Gemeinwohlfördernde Standards

Anstelle von Verstaatlichungen schlagen sie daher vor, das Verhältnis von öffentlicher Hand und privaten Unternehmen neu zu verhandeln. Über „gesellschaftliche Betriebslizenzen“ sollen Unternehmen, die fundamentale Leistungen erbringen, unter anderem hinsichtlich des Finanzierungsmodells sowie der Kontroll- und Rechenschaftsverfahren auf gemeinwohlfördernde Standards verpflichtet werden.

Diese Ideen zu einer „reformierten Wirtschaftsverfassung“ zielen insbesondere darauf, kurzfristige Renditeinteressen aus der fundamentalökonomischen Sphäre zu verbannen. Begleitet werden diese Vorschläge von Forderungen nach der Besteuerung von Bodenwerten und Erbschaften zur Absicherung der staatlichen Finanzierung der Fundamentalökonomie. Hinzu kommt der Wunsch nach neuen intermediären Allianzen zwischen Gewerkschaften, Interessenverbänden und NGOs zur Durchsetzung sozialer und ökonomischer Ansprüche.

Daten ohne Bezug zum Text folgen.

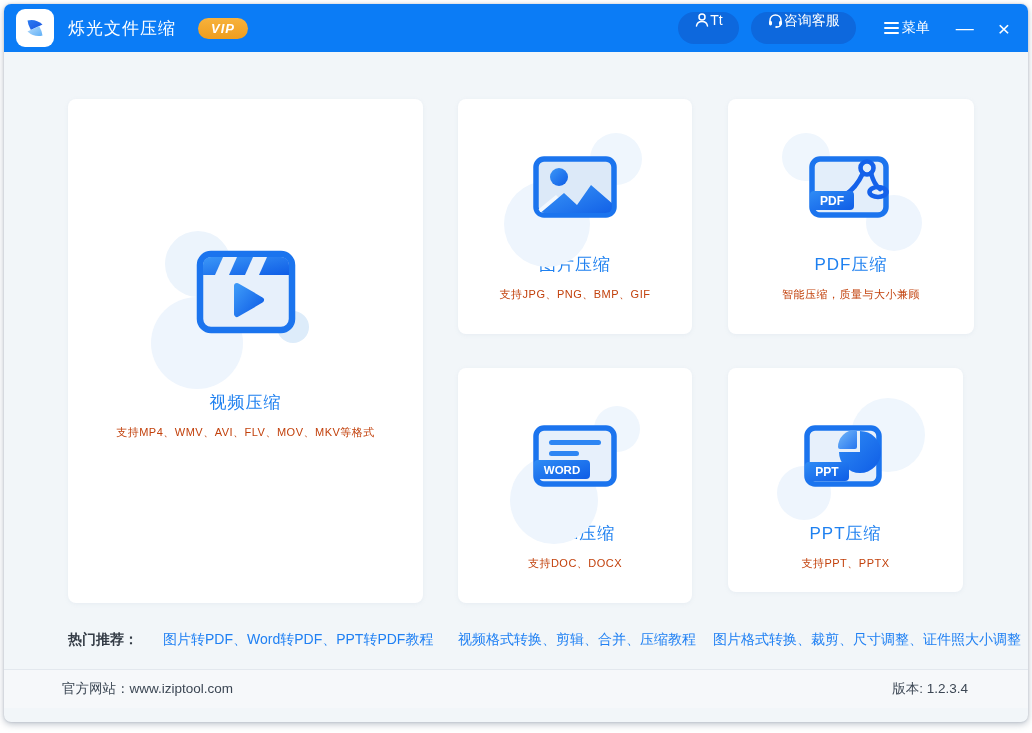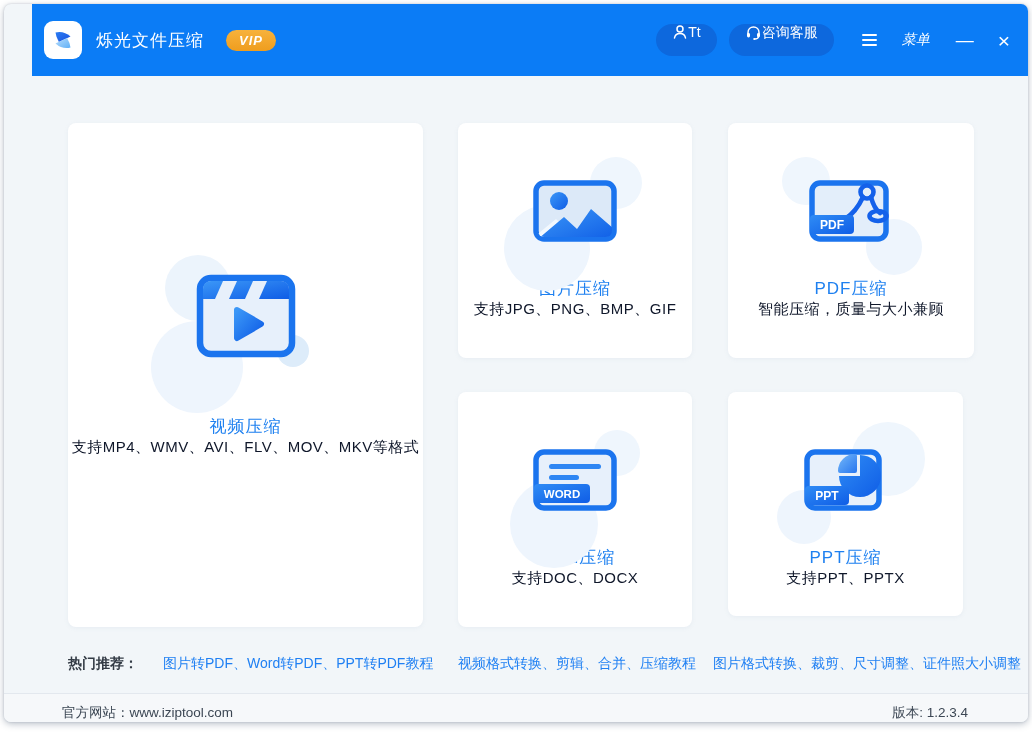--- a/index.html
+++ b/index.html
@@ -10,7 +10,7 @@
             box-shadow:0 2px 7px rgba(100,115,135,.45), 0 0 2px rgba(120,130,150,.35); overflow:hidden; }
 
   
-  .titlebar { height:72px; background:#0b7cf6; display:flex; align-items:center; padding:0 18px 0 12px;margin-left:28px; }
+  .titlebar { height:48px; background:#0b7cf6; display:flex; align-items:center; padding:0 18px 0 12px; }
   .logo { width:38px; height:38px; border-radius:9px; background:#fff; display:flex; align-items:center; justify-content:center; flex:0 0 auto; }
   .app-title { color:#fff; font-size:17px; font-weight:500; margin-left:14px; letter-spacing:1px; }
   .vip { margin-left:22px; background:linear-gradient(180deg,#f7b23c,#ef9d1e); color:#fff;

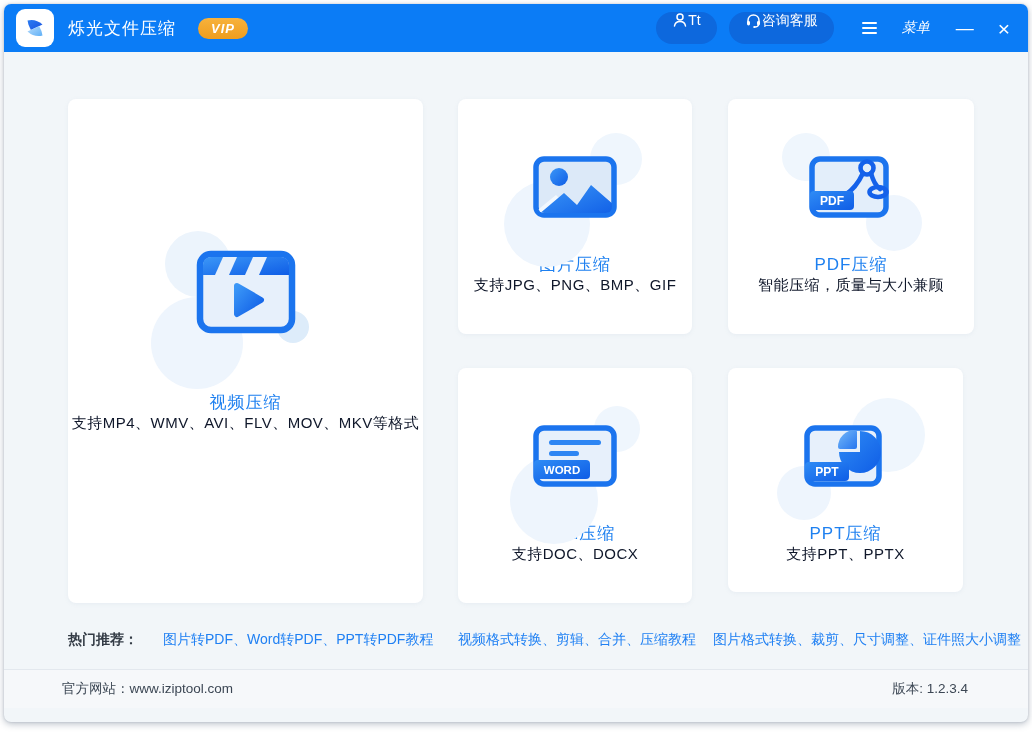--- a/index.html
+++ b/index.html
@@ -20,7 +20,7 @@
   .pill { height:32px; border-radius:16px; background:#0d68dd; color:#fff; display:flex; 
           gap:0; padding:0 16px; font-size:14px; cursor:pointer; }
   .pill + .pill { margin-left:12px; }
-  .menu-btn { display:flex; align-items:center; gap:25px; color:#fff; font-size:14px; margin-left:28px; cursor:pointer;font-style:italic; }
+  .menu-btn { display:flex; align-items:center; gap:3px; color:#fff; font-size:14px; margin-left:28px; cursor:pointer; }
   .hamburger { display:flex; flex-direction:column; gap:3px; }
   .hamburger i { display:block; width:15px; height:2px; background:#fff; border-radius:1px; }
   .win-btn { color:#fff; margin-left:26px; cursor:pointer; font-size:18px; line-height:1; }

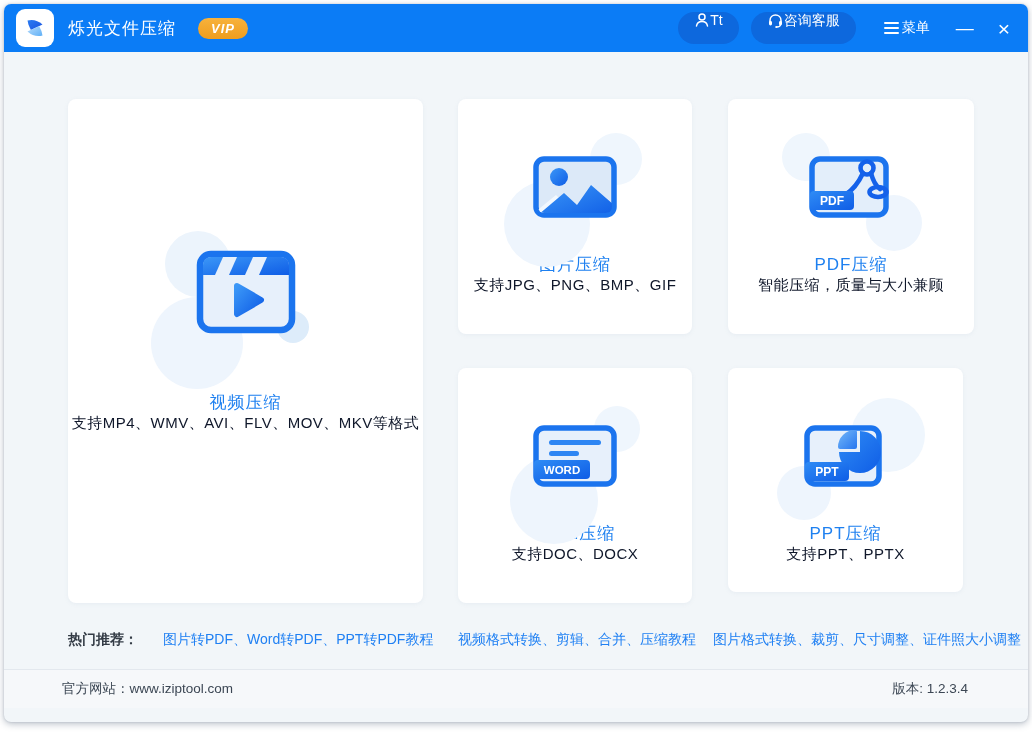--- a/index.html
+++ b/index.html
@@ -44,7 +44,7 @@
   .small-card .iconwrap { margin-top:56px; }
 
   .card-title { color:#1e80f0; font-size:17px; letter-spacing:1px; }
-  .card-sub   { color:#0f172a; font-size:15px; letter-spacing:.5px; }
+  .card-sub   { color:#c2410c; font-size:11px; margin-top:11px; letter-spacing:.5px; }
   #card-video .card-title { margin-top:56px; }
   .small-card .card-title { margin-top:34px; }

Das Personal in Kliniken und Pflegeheimen reagiert gereizt

Voraussetzung all dessen ist, dass Politiker:innen und Bürger:innen wechselseitiges Misstrauen abbauen und sich gemeinsam über eine Priorisierung der gesellschaftlichen Bedürfnisse verständigen. Angelehnt an moralphilosophische Gedanken von Adam Smith, Amartya Sen und Martha Nussbaum liegt das Erfolgskriterium der Fundamentalökonomie darin, möglichst vielen Menschen – also nicht nur Staatsbürger:innen, sondern zum Beispiel auch Geflüchteten und kommenden Generationen – ihre Leistungen zugänglich zu machen, um die freie Entfaltung menschlicher Fähigkeiten zu befördern.

Einiges in diesen Überlegungen bleibt skizzenhaft, was aber durchaus gewollt ist. Die Autor:innen werben explizit für einen experimentellen Politikansatz, der regionale Besonderheiten ernst nimmt. Sie stoßen durch die Verwerfungen der aktuellen Krise hindurch ins Herz unseres gesellschaftlichen Selbstverständnisses, wenn sie „die europäische Frage“ stellen, warum sich in unseren wohlhabenden Gesellschaften so viele nicht entfalten können.

Seminare an Universitäten in London, Turin und Lecce sind diesem Buch vorausgegangen. Die Autor:innen widmen es dem Krankhauspersonal in diesen Städten. In Anbetracht der besonderen Last, die diese Menschen derzeit für unser Gemeinwesen tragen, sind wir dazu aufgefordert, uns entlang der Stoßrichtung dieses Buchs weiterzudenken und zu engagieren.